Every show is still finding itself in its first season and Parks and Recreation was no exception. The first season was only six episodes, so it didn’t even have much time to get started. Characters like Andy Dwyer (Chris Pratt) weren’t even intended to be series regulars, but that sure changed. Co-creator Mike Schur said star Amy Poehler steered them down the right path with a single line, one she made up on the spot.
[Spoiler alert: This article contains spoilers for Parks and Recreation.]
Schur held an AMA on Reddit on Oct. 29 to celebrate the release of the Mouse Rat album on vinyl. He told one story about an early improv by Poehler that he says “changed the course of the show.”
‘Parks and Recreation’ was built around Amy Poehler
Schur co-created Parks and Recreation with Greg Daniels. They had worked together on Daniels’ American adaptation of The Office. Poehler was the first star attached to Parks and they developed it as a vehicle for her. Season 1 introduced Leslie Knope (Poehler), the ambitious Pawnee, Indiana Parks and Recreation department worker who wanted to turn a dangerous, unsightly pit into a park. The style was similar to The Office where the characters would talk to the camera in interviews.
“Amy did an improvised talking head in the very early days — like the 3rd or 4th episode — where she had just accidentally knocked over a table in the courtyard and smashed a bunch of bottles,” Schur wrote. “Her line was about how she was shattering those bottles like she was shattering the glass ceiling, or something kind of meh.”
Amy Poehler has a history of improv
Poehler was a member of the Upright Citizens Brigade improv comedy troupe. She also starred on the Upright Citizens Brigade sketch comedy series on Comedy Central. Poehler has also been a cast member of Saturday Night Live and co-host of the Golden Globe Awards, so she had experience going off script.
When filming the broken bottles scene, Poehler improvised some of her own lines. One of them ended up redefining the whole character. Poehler was also an executive producer of Parks and Recreation.
“And she got super cocky and looked back at the men sweeping up and improvised something like, ‘Am I breaking into the boys’ club? I dunno. I mean, just look at all those bitches cleaning up after me,’” Schur continued. “It was obviously way funner than what we had written, but also a light bulb went off for us.”

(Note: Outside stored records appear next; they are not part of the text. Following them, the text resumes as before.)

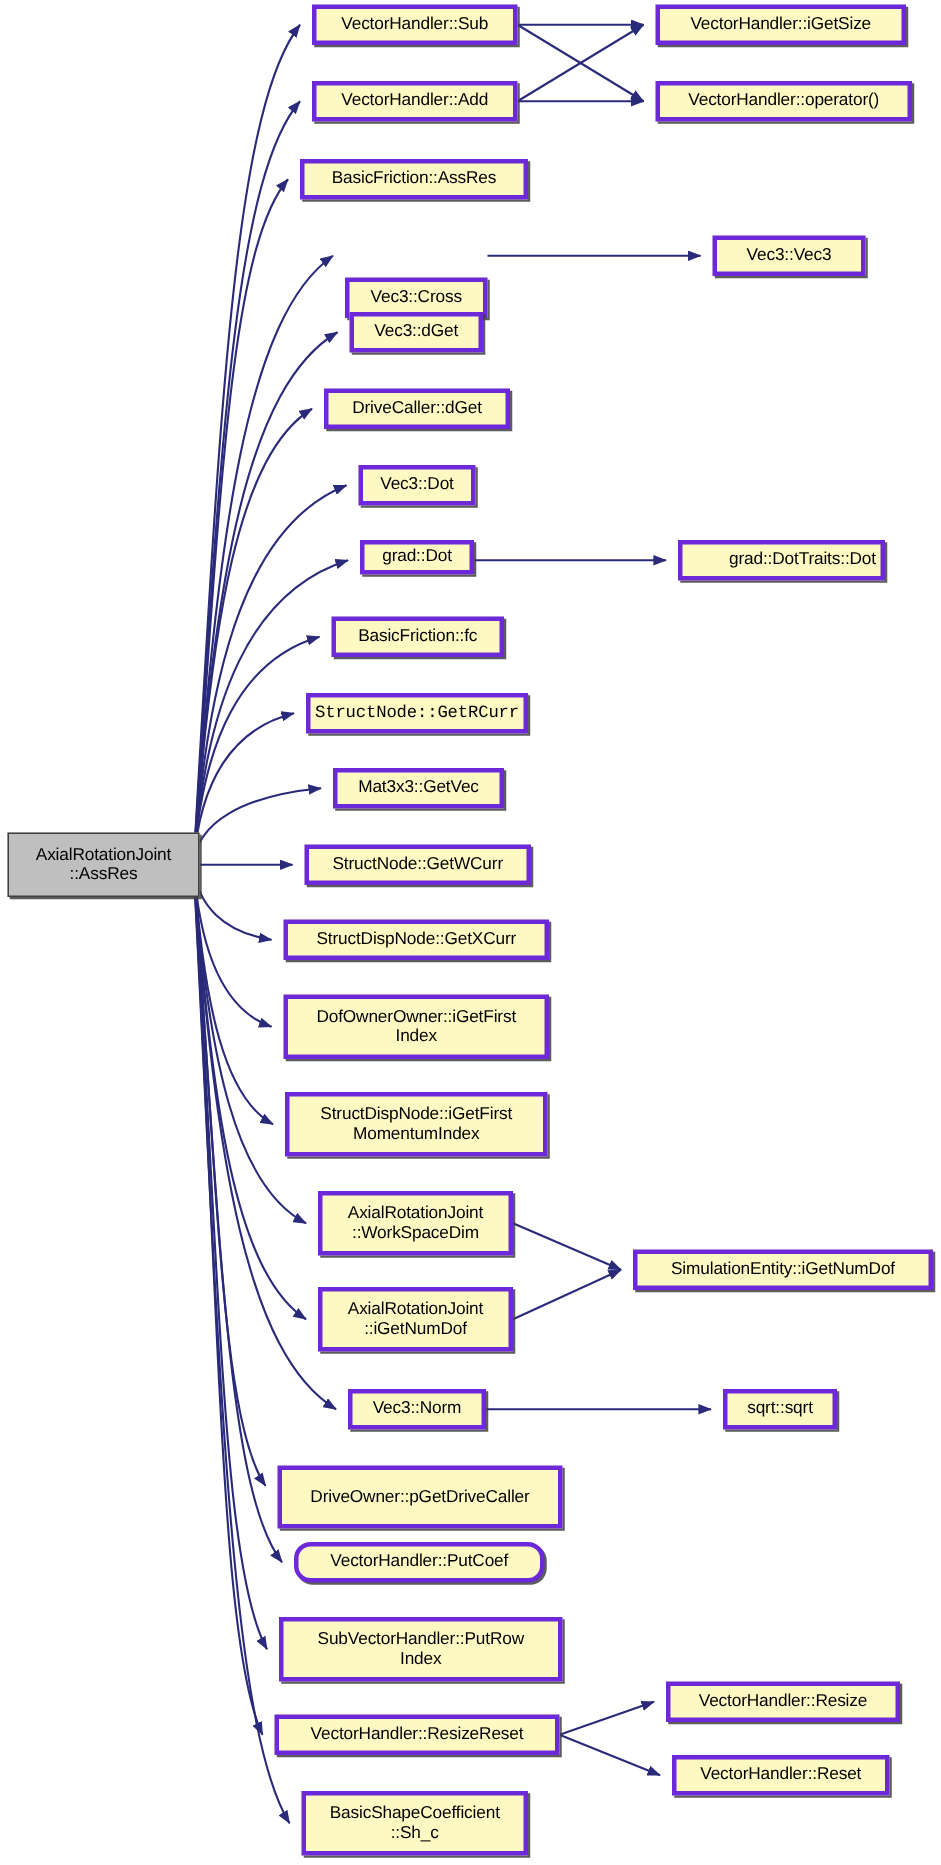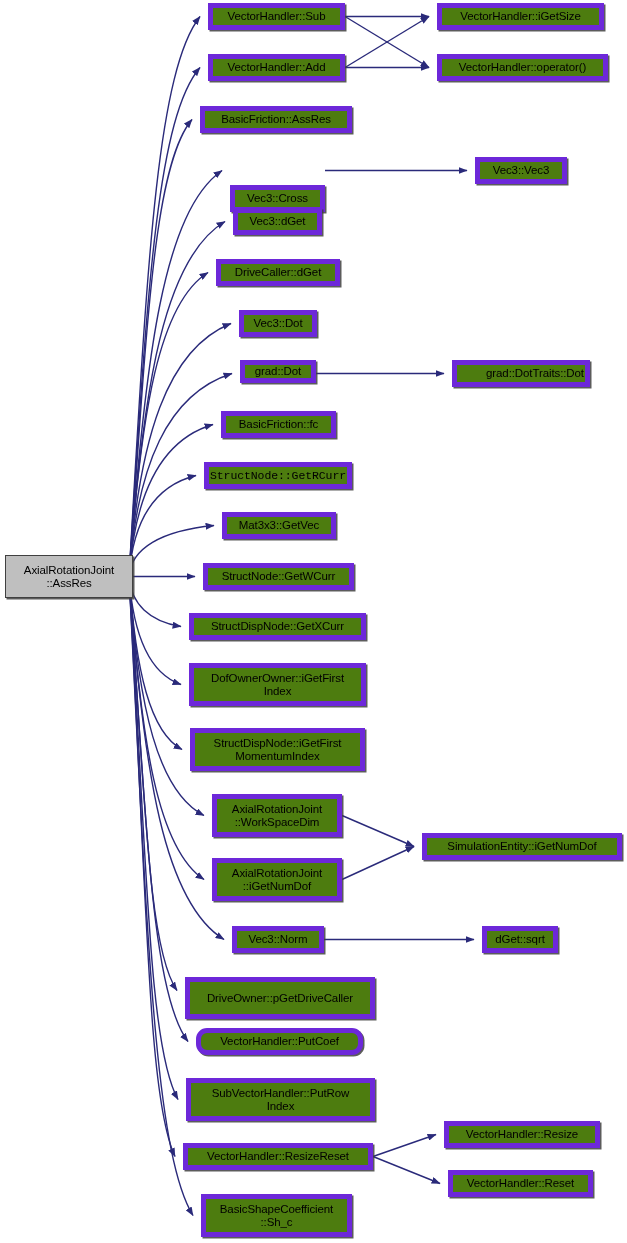"VectorHandler::Sub" .node { background: #4d7c0f -> #fef9c3; border: 5px solid #6d28d9 -> 3px solid #6d28d9 }
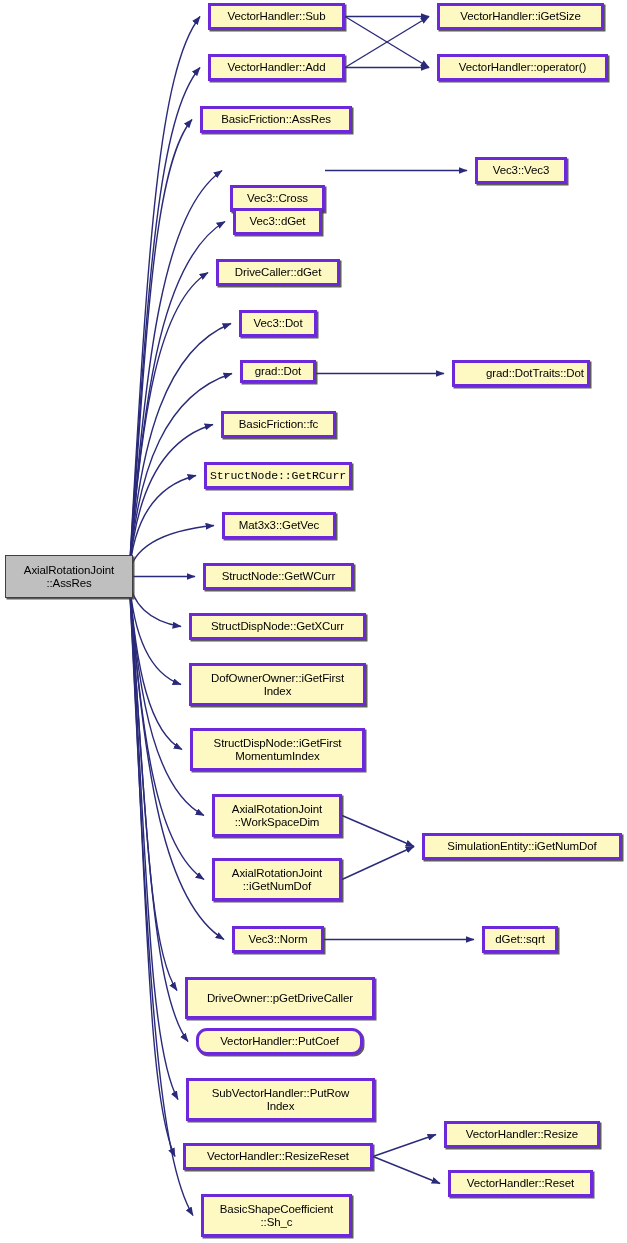"Vec3::Vec3" div.node { width: 92px -> 102px }
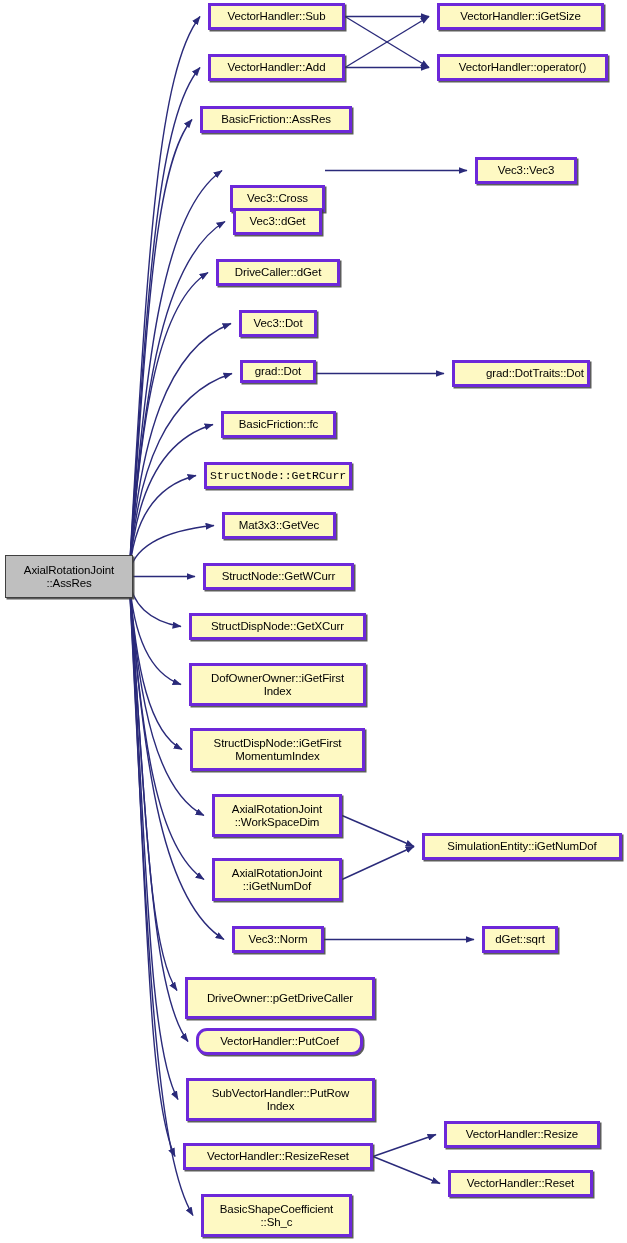"dGet::sqrt" span { text: dGet::sqrt -> sqrt::sqrt }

How ‘Parks and Recreation’ changed from that day forward
The early episodes of Parks and Recreation showed Leslie as a by the books administrator. She remained ambitious and organized throughout the series, but the show learned to have more fun with her personality. The pit story soon gave way to Leslie having to defend the entire Parks department from a state audit. Leslie eventually dated Ben Wyatt (Adam Scott) through long distance hurdles when he got a job on a congressional campaign. Leslie ran for city council in season 4 and won the election. Leslie would continue working her way up the Indiana political change through the series finale, which flashed forward to 2025.
“Where we realized in that moment we had been writing her character wrong — that she should be more fun and loose and not so uptight and ‘politician’-y,” Schur said. “Changed the course of the show with that one line.”